Election Investing
With the Republican National Convention in full swing this week, we thought we’d explore how the November election could affect our investment strategy.
The economy and the stock market are much bigger than any one elected official, even the President. That said, the executive branch’s economic policy can move markets, particularly certain types of securities.
As MAXadvisor subscribers know, we don’t trade frequently or make major shifts in the portfolios based on short term predictions in the market. We do, however, devote small percentages of our model portfolios to areas of the market we think are currently undervalued. Even our broad allocations to stocks and bonds are based partially on current valuations and what we expect to happen in the future. As the election of either President Bush or John Kerry could affect the direction of the U.S. economy, it is certainly worth exploring how the election of each could influence our investments.
A good example of an investment that could benefit based on which candidate is in the oval office is municipal bonds. Muni bonds are priced by the higher tax brackets. This means muni bonds after-tax yield goes way up if upper tax brackets are increased significantly. Kerry wants to return the highest tax brackets to Clinton-era levels by reversing some of the Bush tax cuts. Such a move could give a small boost to muni bond prices.
Kerry wants to offer at least basic health insurance to the 45 million Americans currently without health coverage. Depending on the intricacies of such a plan, beneficiaries could include drug and health insurance companies, as well as hospital operators (who get stuck with unpaid bills from the uninsured).
Not that the health care sector will suffer under President Bush. His recent Medicare drug benefit plan could cost $500 billion over ten years. More subsidized drugs for seniors mean more drug sales for big pharma.
President Bush is a big proponent of an “ownership society”. What this means in practice is more IRA-like vehicles to pay for things like health care and education. Partial privatization of social security, as well as a myriad of retirement accounts, some with new increased limits, will likely benefit stock prices. While it won’t improve earnings, the extra demand for investments will lift valuations (imagine some Social Security payroll taxes getting funneled into the stock market!)
The financial services industry, specifically mutual funds and brokers, will benefit from this ownership society in much the same way they currently benefit from the 401(k) system. What was once low-management-fee pension accounts is now a short list of higher-fee mutual funds that employees must choose from in their company sponsored retirement accounts.
On the flipside, a “Handout Society” (presumably what Republicans will call the other side’s schemes) can benefit retailers, among other areas. Kerry’s policies should put more money in the pocket of the consumer class and could increase demand for products and services – and increase corporate profits. We’ll likely see higher stock prices under Bush, but higher, possibly unstable, valuations, and flat to lower stock prices under Kerry, but with lower stock valuations. With Bush, you have more money going into stocks; with Kerry, you have more money going into consumer spending.

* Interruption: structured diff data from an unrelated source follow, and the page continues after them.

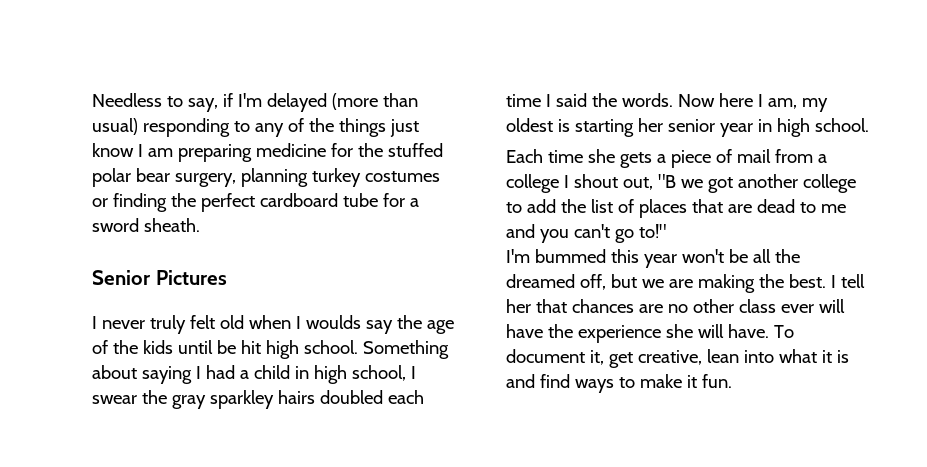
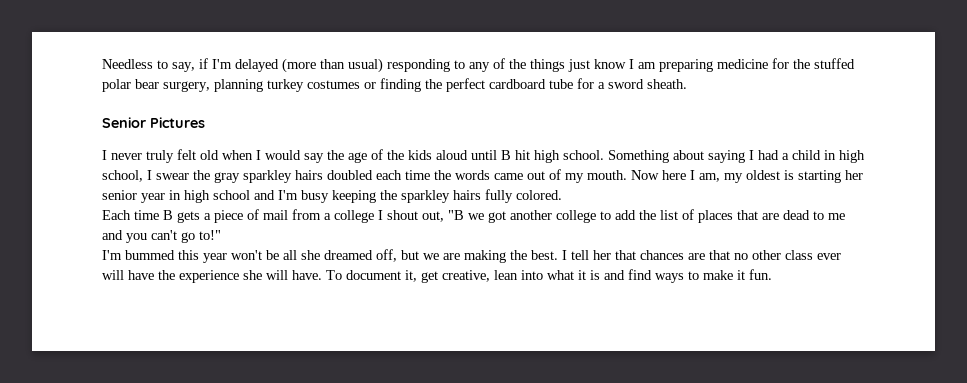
- I never truly felt old when I woulds say the age of the kids until be hit high school.
+ I never truly felt old when I would say the age of the kids aloud until B hit high school.
- Something about saying I had a child in high school, I swear the gray sparkley hairs doubled each time I said the words.
+ Something about saying I had a child in high school, I swear the gray sparkley hairs doubled each time the words came out of my mouth.
- Now here I am, my oldest is starting her senior year in high school.
+ Now here I am, my oldest is starting her senior year in high school and I'm busy keeping the sparkley hairs fully colored.
- Each time she gets a piece of mail from a college I shout out, "B we got another college to add the list of places that are dead to me and you can't go to!"
+ Each time B gets a piece of mail from a college I shout out, "B we got another college to add the list of places that are dead to me and you can't go to!"
- I'm bummed this year won't be all the dreamed off, but we are making the best.
+ I'm bummed this year won't be all she dreamed off, but we are making the best.
- I tell her that chances are no other class ever will have the experience she will have.
+ I tell her that chances are that no other class ever will have the experience she will have.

What we won’t see is a further drop in bond yields, as could be the case if either party stopped spending money they don’t have. With fewer new government notes and bonds hitting the market, investor demand would have to go to corporate bonds and existing bonds, lowering yields and lifting bond prices. Cutting spending is simply not in the cards for either party.
But who will win?
As old MAXfunds readers know, we successfully predicted the outcome of the 2000 elections by watching the behavior of two baskets of stocks – the Bush and Gore portfolios. The lists were comprised of the biggest corporate backers of each party - stocks that would have benefited from their favored party getting elected (why else give so much loot?).
This year things are more difficult to read. Campaign finance reform means giant donations from companies is verboten. Instead or following the money, we’ll have to rely on history. We’ve looked at the Dow and how it behaved over the last 100 years around election time.
Often, a weak stock market in an election year is a good sign the incumbent party will not be in the Whitehouse the following year. Specifically, if the market is not up in the six weeks leading up to an election, the incumbent party has a 92% chance of loosing the election.
Coincidence? Probably not. The country is often evenly divided into Republicans and Democrats – those who will vote for their party’s candidate regardless of who it is. The election is therefore decided by the swing voters.
The stock market reflects future earnings potential. Imbedded in these estimates are perceptions about the economy. Consumer, business executive, and investor confidence are related, and if people feel things are not going well, they are more likely to spend less, hire less, and invest less. They are also more inclined to vote for a party change.
Such fears are reflected in stock prices directly, as investor’s enthusiasm for stocks wanes. These fears can lead to actual drops in consumer spending, home buying, business hiring, new business startups, and more. When the results of this behavior is tabulated and circulated, it can lead to further market declines. In this way the stock market in the weeks leading up to an election is a barometer for how those who may go either way on Election Day may vote.
There may be nothing to fear but fear itself, but for a president facing re-election, investor fear could mean everything. The major markets are down slightly for the year, which doesn’t bode well for President Bush’s re-election hopes. There is, of course, still time for the markets to rebound before the Tuesday after the first Monday in November.